» Data to examine

>>

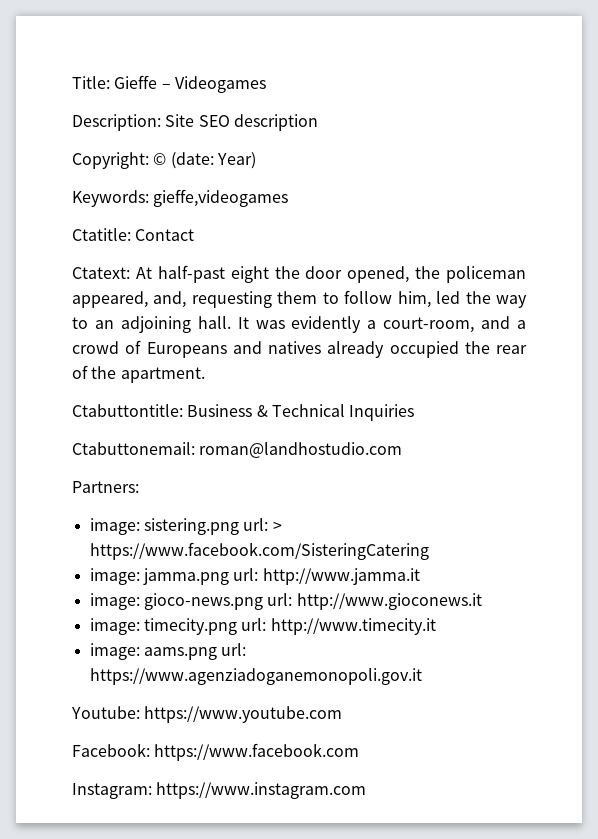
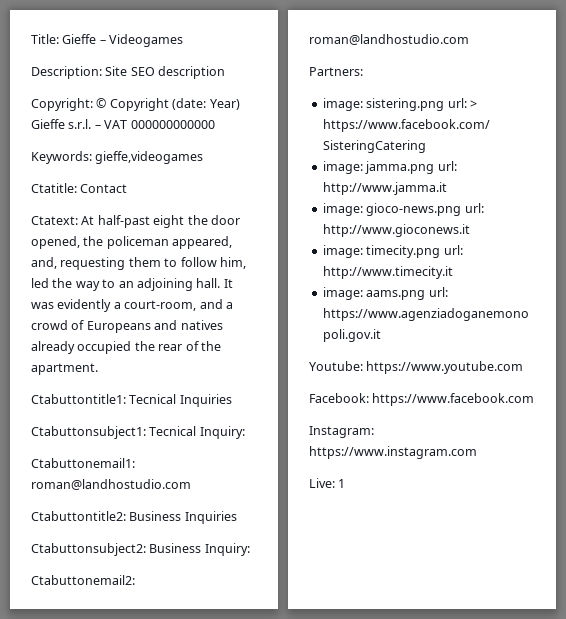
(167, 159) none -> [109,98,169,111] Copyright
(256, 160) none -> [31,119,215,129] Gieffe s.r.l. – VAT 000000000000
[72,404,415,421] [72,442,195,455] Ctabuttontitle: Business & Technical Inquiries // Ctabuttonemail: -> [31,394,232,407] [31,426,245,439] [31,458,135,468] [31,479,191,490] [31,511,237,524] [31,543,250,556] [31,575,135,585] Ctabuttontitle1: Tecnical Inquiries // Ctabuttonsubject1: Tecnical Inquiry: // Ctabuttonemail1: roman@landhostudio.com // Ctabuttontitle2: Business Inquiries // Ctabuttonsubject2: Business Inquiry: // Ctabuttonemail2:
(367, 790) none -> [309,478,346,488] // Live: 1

<<
>>

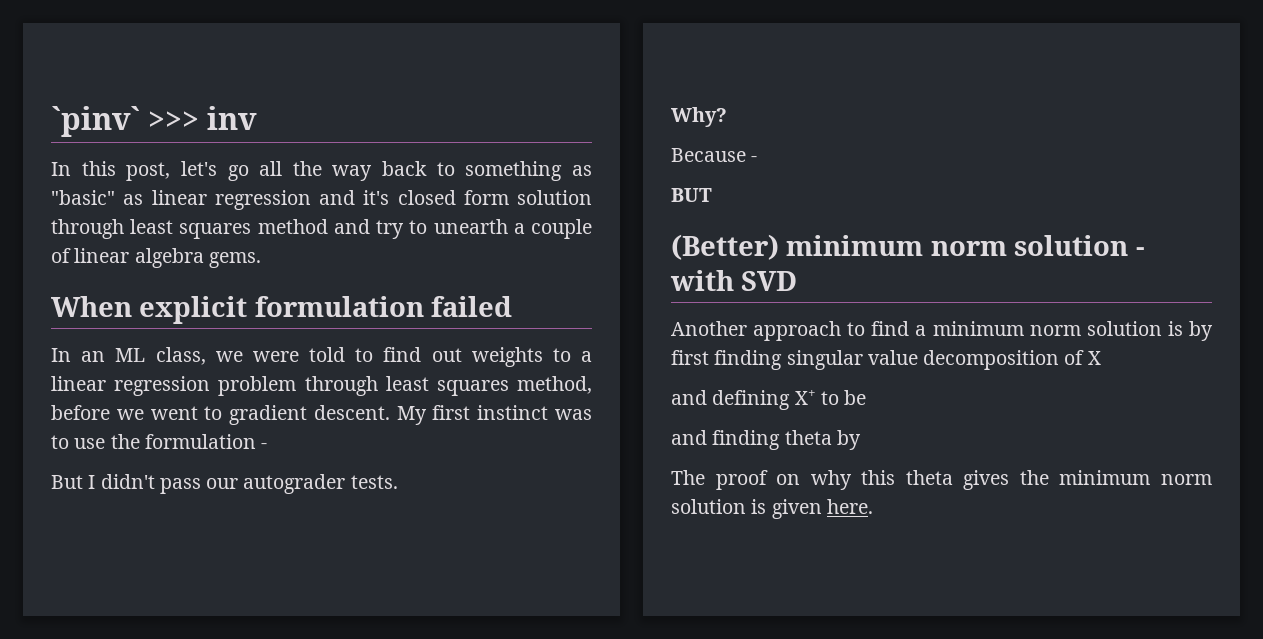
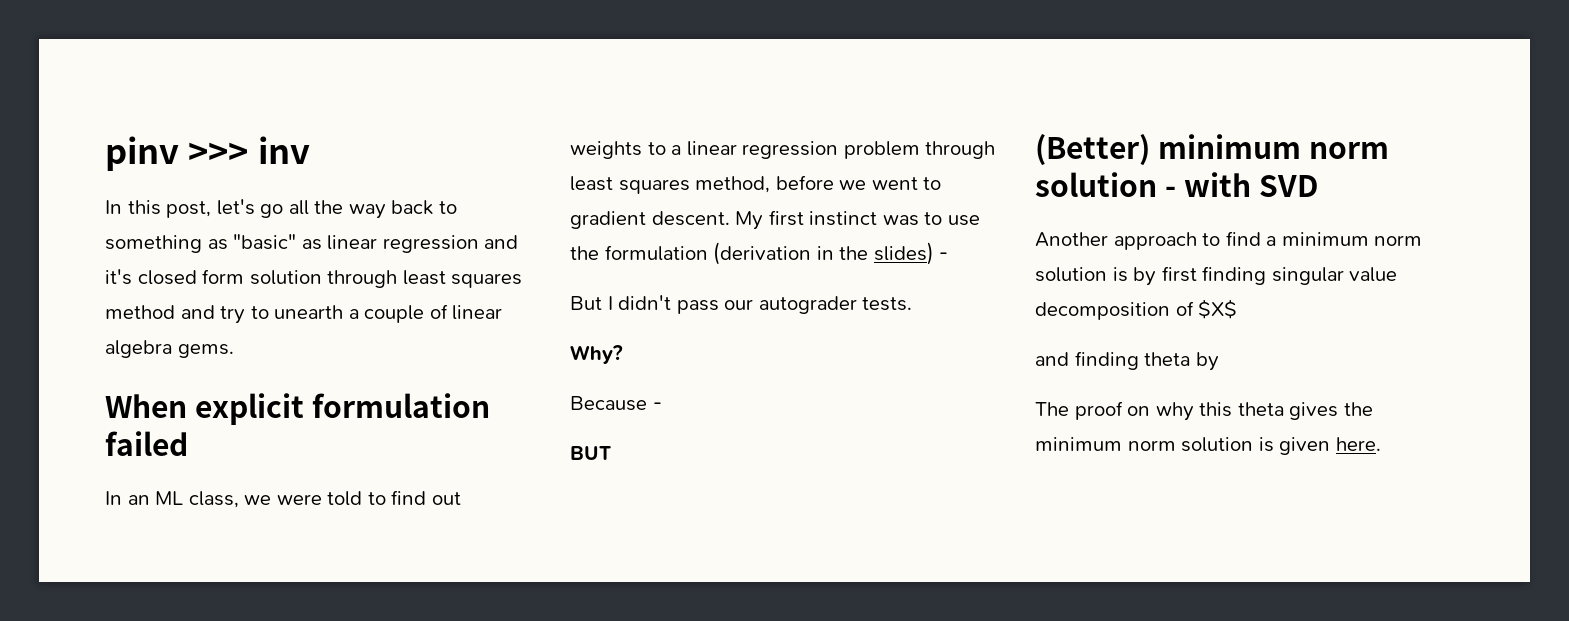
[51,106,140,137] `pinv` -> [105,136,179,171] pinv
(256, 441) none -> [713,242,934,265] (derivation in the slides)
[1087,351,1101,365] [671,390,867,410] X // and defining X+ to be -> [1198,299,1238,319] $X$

<<

Going back to the entries above, set down exactly the lines that begin at the one with "(167, 159) none -> [109,98,169,111] Copyright" and end at the one with "(367, 790) none", both included, and nothing else.

» Solution
(167, 159) none -> [109,98,169,111] Copyright
(256, 160) none -> [31,119,215,129] Gieffe s.r.l. – VAT 000000000000
[72,404,415,421] [72,442,195,455] Ctabuttontitle: Business & Technical Inquiries // Ctabuttonemail: -> [31,394,232,407] [31,426,245,439] [31,458,135,468] [31,479,191,490] [31,511,237,524] [31,543,250,556] [31,575,135,585] Ctabuttontitle1: Tecnical Inquiries // Ctabuttonsubject1: Tecnical Inquiry: // Ctabuttonemail1: roman@landhostudio.com // Ctabuttontitle2: Business Inquiries // Ctabuttonsubject2: Business Inquiry: // Ctabuttonemail2:
(367, 790) none -> [309,478,346,488] // Live: 1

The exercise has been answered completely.